Wachsende Gewalt, der Umgang mit Migranten, die Suche nach Vermissten: Die katholische Kirche in Mexiko geht mit der Politik des linkspopulistischen Präsidenten Andres Manuel Lopez Obrador schon seit längerem hart ins Gericht. Nun aber erweiterte die Erzdiözese Guadalajara in einem Beitrag für ihr Magazin "El Seminario" die Kritik.
Weil Lopez Obrador zuletzt mit Witzen auf die ernste Lage reagierte und auch mal bei einer Pressekonferenz bei dem Thema lachte, kritisierte ihn das Magazin als "Presidente chiste" (etwa: "Witz-Präsident").
Papst als Ansprechpartner statt Bischöfen
Die Formulierung machte in mexikanischen Medien die Runde und erreichte schließlich in dieser Woche die morgendliche Pressekonferenz, mit der Lopez Obrador in der Regel seinen Arbeitstag beginnt. Er respektiere die Meinung der mexikanischen Bischöfe, denn "sie haben das Recht zu demonstrieren und sich zu äußern", sagte Lopez Obrador. Meinungsfreiheit werde in Mexiko geachtet.
Dann aber griff er zu einem rhetorischen Kniff, mit dem er die mexikanische Ortskirche als für ihn nicht zuständig vorführte. Für ihn sei Papst Franziskus Ansprechpartner und Leitfigur, nicht die lokalen Bischöfe und Kardinäle: "Sie wissen, dass ich mich von der Meinung von Papst Franziskus leiten lasse, und ich sympathisiere mit der Denkweise des Papstes; denn er ist immer für Gerechtigkeit, für die Demütigen, für die Gedemütigten, er ist nicht für die Oligarchen, er ist nicht für die Mächtigen. Er ist ein echter christlicher Seelsorger, und ich respektiere ihn."
Indirekt spricht Lopez Obrador damit der Kirche in Mexiko die Zuständigkeit ab, sich zu politischen Entwicklungen zu äußern oder sie gar zu kritisieren. Für Lopez Obrador gilt nur, was der Papst sagt und der kommentiert nur äußerst selten innenpolitische Entwicklungen.
Wachstum des organisierten Verbrechens
Es kriselt schon lange zwischen Staat und Kirche. Dabei wird AMLO, wie ihn seine Anhänger nennen, sowohl aus dem progressiven als auch aus den konservativen Flügeln der Kirche kritisiert. Vor allem die wachsende Kriminalität macht Kirchenvertretern Sorgen: "Das organisierte Verbrechen wächst weiter.

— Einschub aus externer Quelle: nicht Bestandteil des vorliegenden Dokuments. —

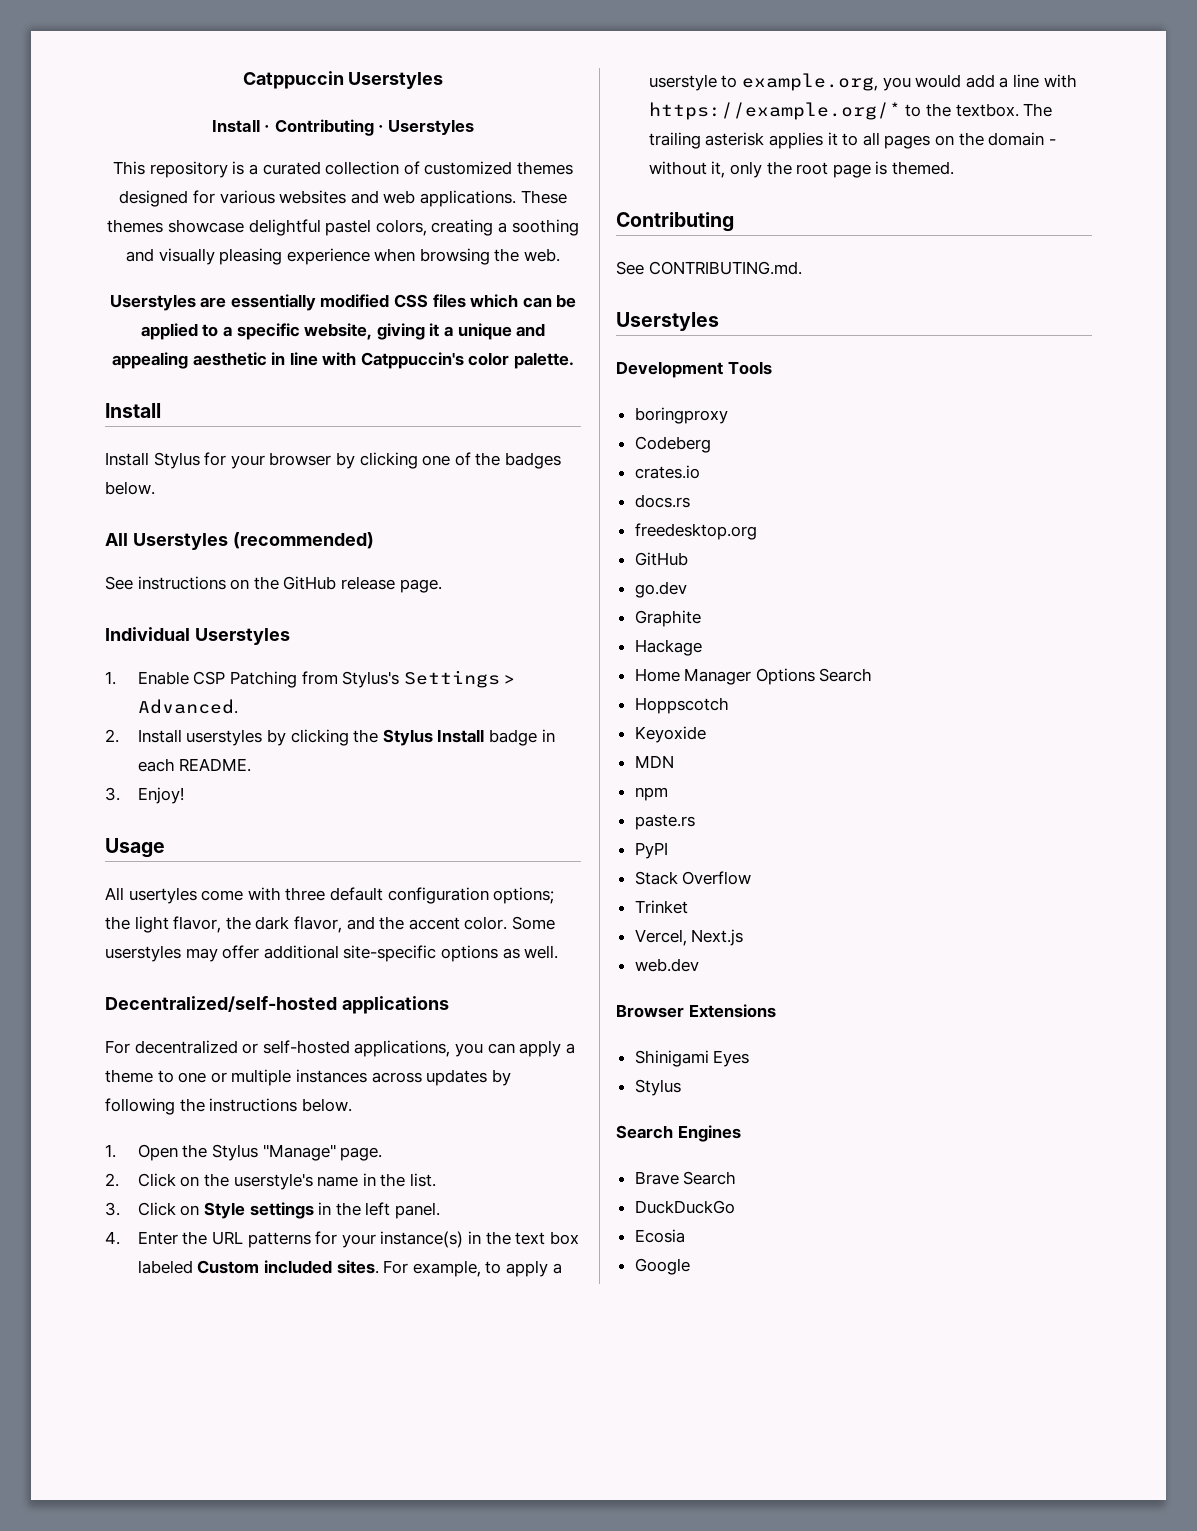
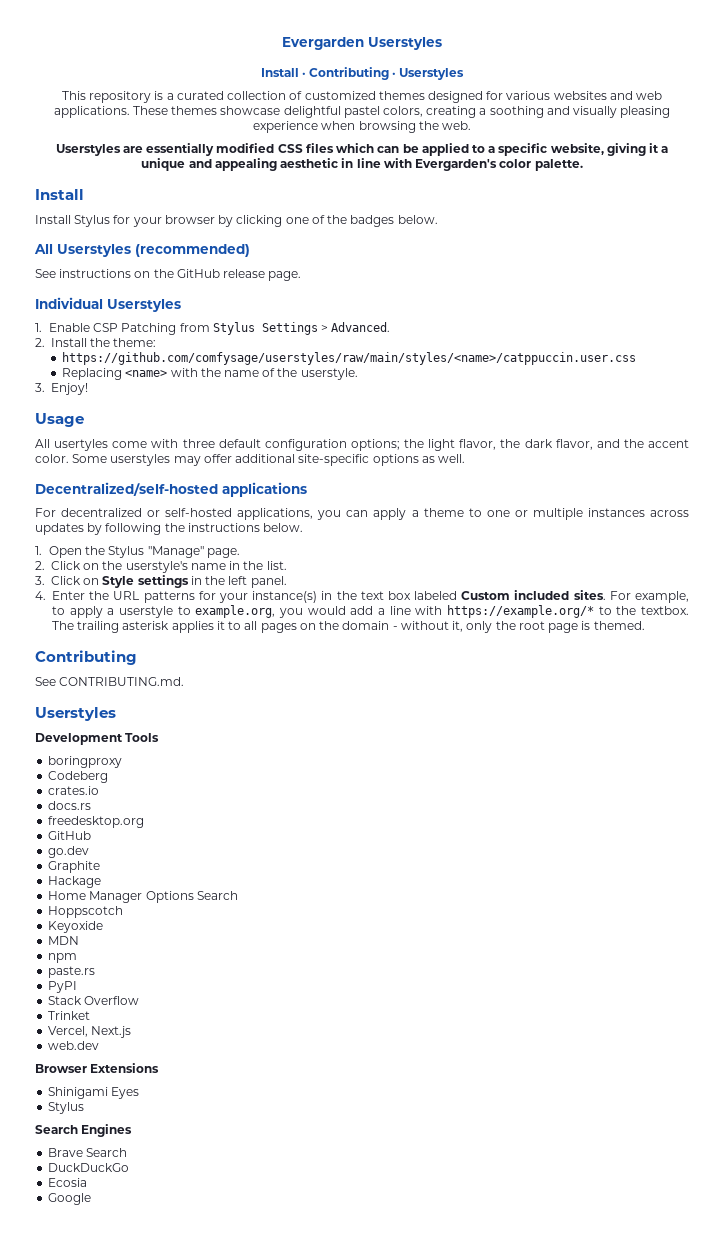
- Catppuccin Userstyles
+ Evergarden Userstyles
- Userstyles are essentially modified CSS files which can be applied to a specific website, giving it a unique and appealing aesthetic in line with Catppuccin's color palette.
+ Userstyles are essentially modified CSS files which can be applied to a specific website, giving it a unique and appealing aesthetic in line with Evergarden's color palette.
- 1. Enable CSP Patching from Stylus's Settings > Advanced.
+ 1. Enable CSP Patching from Stylus Settings > Advanced.
- 2. Install userstyles by clicking the Stylus Install badge in each README.
+ 2. Install the theme:
+ https://github.com/comfysage/userstyles/raw/main/styles/<name>/catppuccin.user.css
+ Replacing <name> with the name of the userstyle.

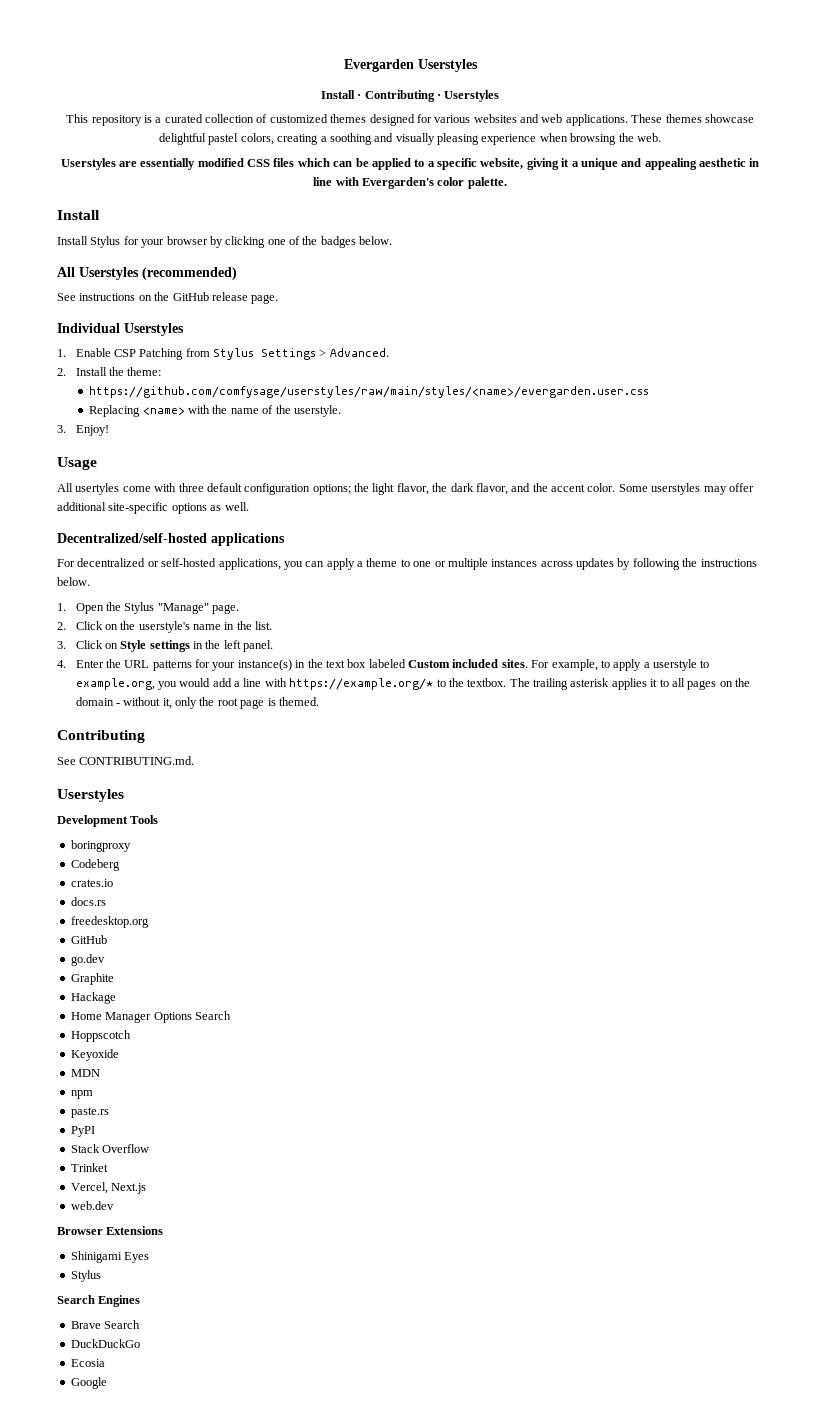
- https://github.com/comfysage/userstyles/raw/main/styles/<name>/catppuccin.user.css
+ https://github.com/comfysage/userstyles/raw/main/styles/<name>/evergarden.user.css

Das organisierte Verbrechen steht aber keiner ernsthaften Strategie des Landes gegenüber. Man glaubt, dass man durch die Einbindung der Armee die organisierte Kriminalität stoppen kann, aber das ist ein Irrtum", sagte der weit über die Grenzen des Landes bekannte Menschenrechtsbischof Raul Vera Lopez jüngst der Katholischen Nachrichten-Agentur. Die Präsidenten, die daran geglaubt hätten, hätten sich alle getäuscht.

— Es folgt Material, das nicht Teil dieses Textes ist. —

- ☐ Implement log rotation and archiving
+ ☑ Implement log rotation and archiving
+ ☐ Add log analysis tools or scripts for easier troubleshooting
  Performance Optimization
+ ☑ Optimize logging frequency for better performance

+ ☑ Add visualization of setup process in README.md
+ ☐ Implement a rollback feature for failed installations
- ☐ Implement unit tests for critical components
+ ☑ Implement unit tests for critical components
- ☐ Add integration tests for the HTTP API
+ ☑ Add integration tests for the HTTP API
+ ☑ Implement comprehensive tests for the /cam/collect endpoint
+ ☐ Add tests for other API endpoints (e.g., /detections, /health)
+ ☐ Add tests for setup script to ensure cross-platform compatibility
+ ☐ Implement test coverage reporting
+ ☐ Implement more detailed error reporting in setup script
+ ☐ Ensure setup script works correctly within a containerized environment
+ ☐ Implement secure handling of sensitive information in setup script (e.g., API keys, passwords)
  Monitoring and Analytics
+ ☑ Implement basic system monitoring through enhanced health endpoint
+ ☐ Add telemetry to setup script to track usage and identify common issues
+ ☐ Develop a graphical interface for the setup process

"Die Armee ist dazu da, Mexiko gegen äußere Feinde zu verteidigen, ist aber kein Experte für die zivile Sicherheit oder die Sicherheit der Bürger", so Vera. Seiner Meinung nach hätte die Regierung schon vor Jahren eine Spezialeinheit der Polizei aufstellen müssen, die sich auf die Bekämpfung der organisierten Kriminalität spezialisiere.
Tötungsdelikte steigen ebenfalls an
Offen ausgebrochen war der Streit zwischen Präsident und Kirche über die Sicherheitspolitik im Land, nach dem im Juni 2022 zwei Jesuiten von einem Auftragsmörder getötet worden waren. Die Kirche bezeichnete die Sicherheitsstrategie der Regierung daraufhin als einen Fehlschlag. Von Januar bis Dezember 2022 wurden in Mexiko rund 32.200 Tötungsdelikte registriert. Landesweit lag die Rate damit bei 25 solcher Taten pro 100.000 Einwohner.
Vor seinem Wahlsieg 2018 hatte Lopez Obrador versprochen, mit einer neuen Sicherheitspolitik die Gewalt im Land zu bekämpfen. Allerdings erreichte sie unter seiner Ägide neue Höchstwerte. 2024 endet die Amtszeit nach sechs Jahren; die Verfassung verbietet eine neuerliche Kandidatur.